Jakarta, iNBrita.com — Nilai tukar rupiah menguat terhadap dolar Amerika Serikat (AS) pada pembukaan perdagangan Jumat (31/7/2026). Penguatan ini terjadi menjelang penutupan pekan sekaligus akhir perdagangan bulan Juli. Berdasarkan data Refinitiv, pelaku pasar membuka rupiah terapresiasi sebesar 0,19% ke level Rp18.040 per dolar AS. Sebelumnya, pada Kamis (30/7/2026), pasar menekan rupiah hingga melemah 0,17% ke posisi Rp18.075 per dolar AS.
Pergerakan Dolar AS Masih Fluktuatif
Indeks dolar AS (DXY) yang mengukur kekuatan dolar terhadap enam mata uang utama dunia naik 0,26% ke level 100,130 pada pukul 09.00 WIB. Meski begitu, posisi ini masih lebih rendah dibandingkan sehari sebelumnya setelah pelaku pasar mendorong DXY turun tajam sebesar 1,01% ke level 99,864.

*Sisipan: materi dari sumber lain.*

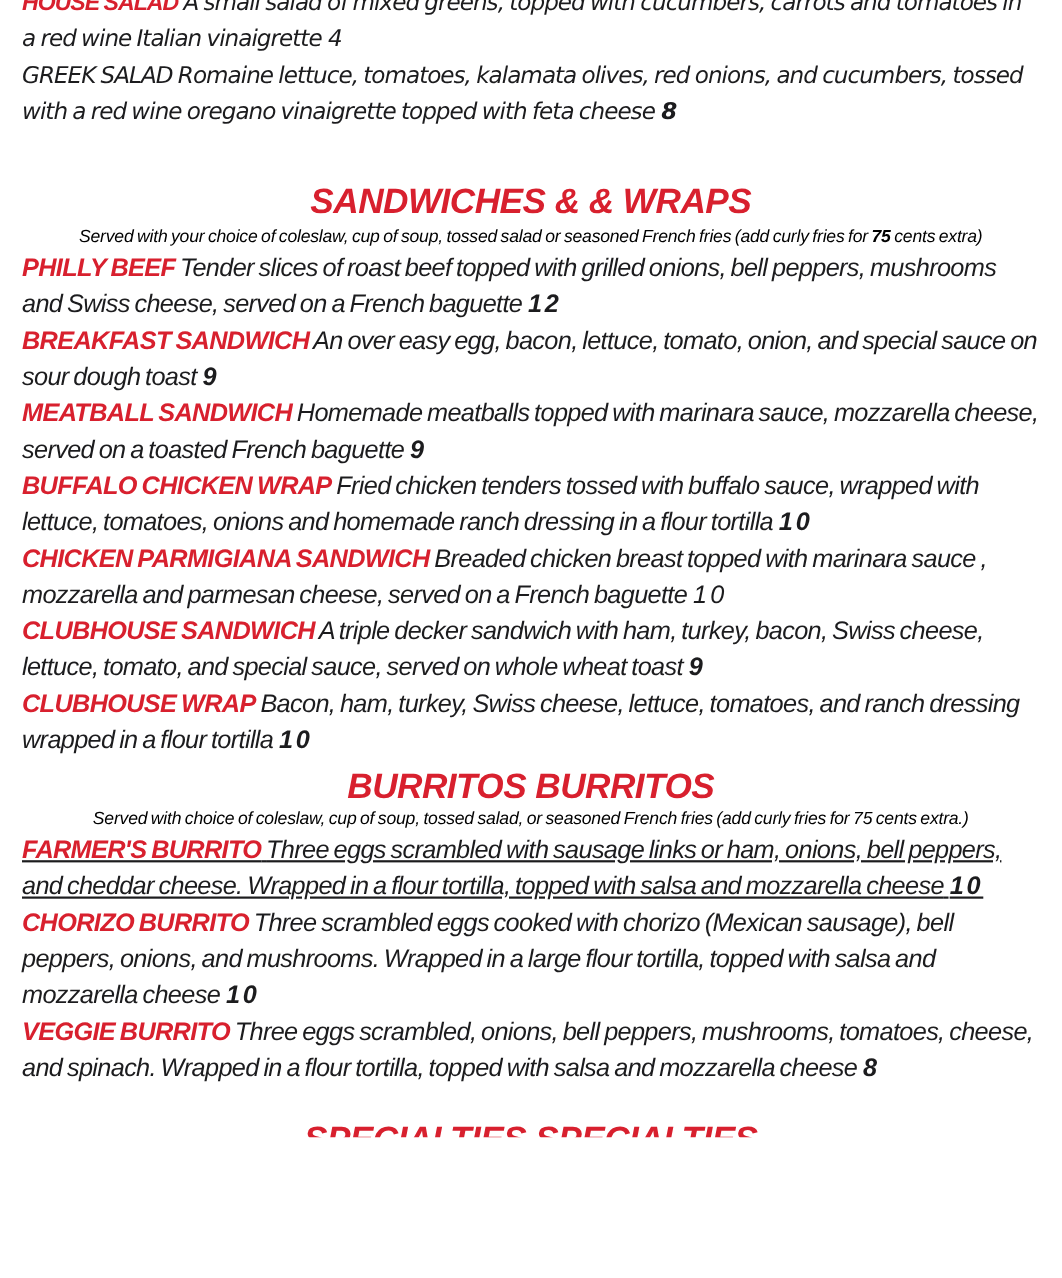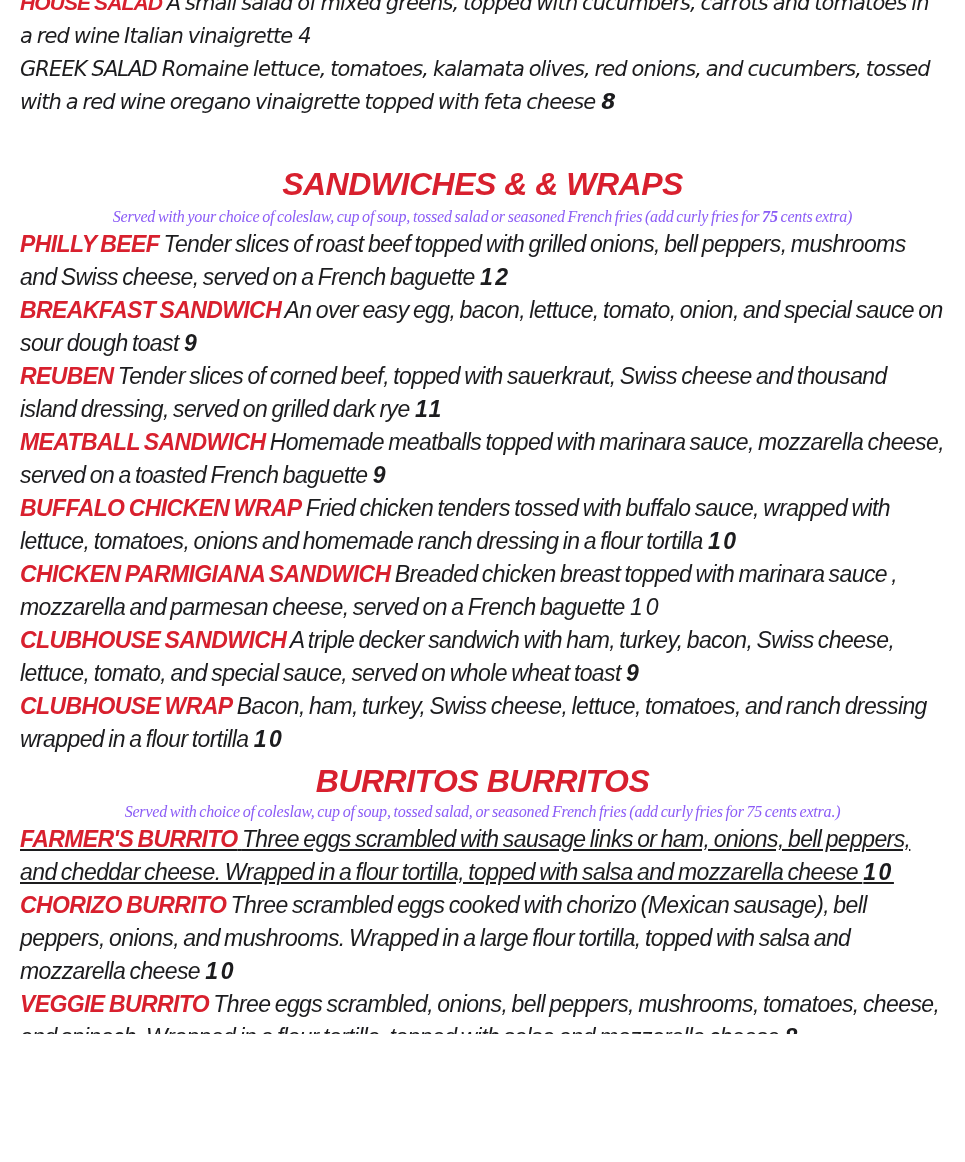"Served with your choice of" p.sub { color: #8b5cf6 -> #000000; font-family: Liberation Serif, serif -> Liberation Sans, sans-serif }
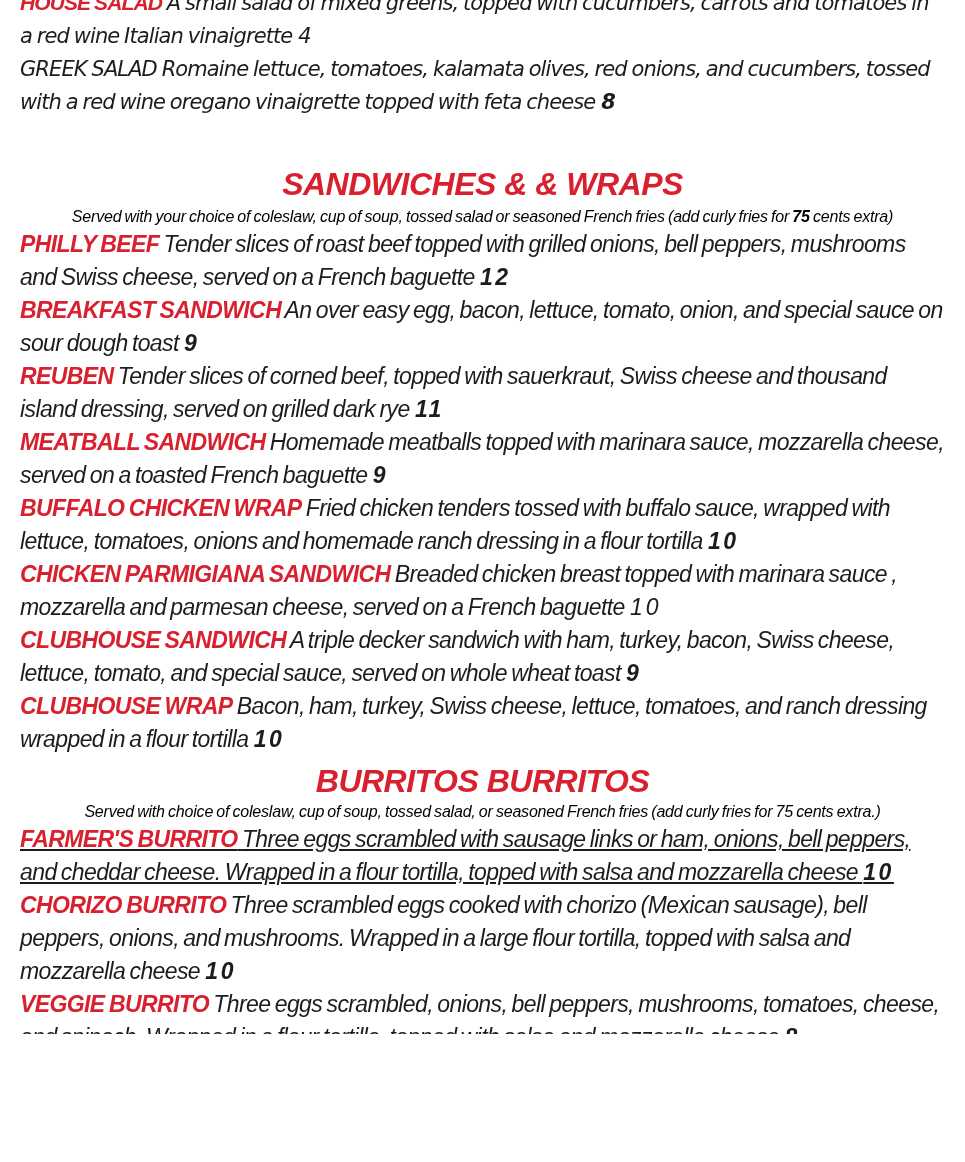"REUBEN Tender slices of corned" p.item { html: <p><span>REUBEN</span> <span>Tender slices of corned beef, topped with sauerkraut, Swiss cheese and thousand island dressing, served on grilled dark rye</span> <span>11</span></p> -> none }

Sentimen Global Dorong Rupiah
Pelaku pasar global memengaruhi pergerakan rupiah melalui berbagai sentimen eksternal. Pelemahan tajam dolar AS pada perdagangan sebelumnya memberi ruang bagi rupiah untuk menguat. Penurunan DXY tersebut menjadi salah satu koreksi harian terbesar terhadap mata uang utama dunia.
Investor merespons data inflasi Juni dan pertumbuhan ekonomi terbaru AS. Data tersebut membentuk ekspektasi baru terhadap arah kebijakan moneter bank sentral AS, Federal Reserve (The Fed). Dalam pertemuan terakhir, The Fed memilih mempertahankan suku bunga di kisaran 3,50% hingga 3,75%. Keputusan ini membuat pelaku pasar terus berspekulasi terhadap langkah berikutnya.
Peluang Penguatan Masih Terbuka
Meskipun DXY kembali menguat pada perdagangan Asia pagi ini, koreksi tajam sebelumnya masih memberi peluang bagi rupiah untuk melanjutkan tren positif. Investor terus memantau perkembangan global yang dapat memengaruhi pergerakan nilai tukar dalam jangka pendek.
Faktor Domestik Jadi Perhatian
Dari dalam negeri, pelaku pasar fokus pada proses penunjukan Gubernur Bank Indonesia (BI) yang baru. Perry Warjiyo mengundurkan diri sejak 25 Juli 2026 karena alasan pribadi. Saat ini, Destry Damayanti menjalankan peran sebagai pejabat sementara Gubernur BI.
Presiden Prabowo Subianto menegaskan bahwa pemerintah akan menetapkan gubernur definitif melalui mekanisme bersama Dewan Perwakilan Rakyat (DPR). Selain Destry, sejumlah nama lain mulai muncul sebagai kandidat. Pelaku pasar menilai kepastian posisi ini penting untuk menjaga konsistensi kebijakan moneter dan kepercayaan investor.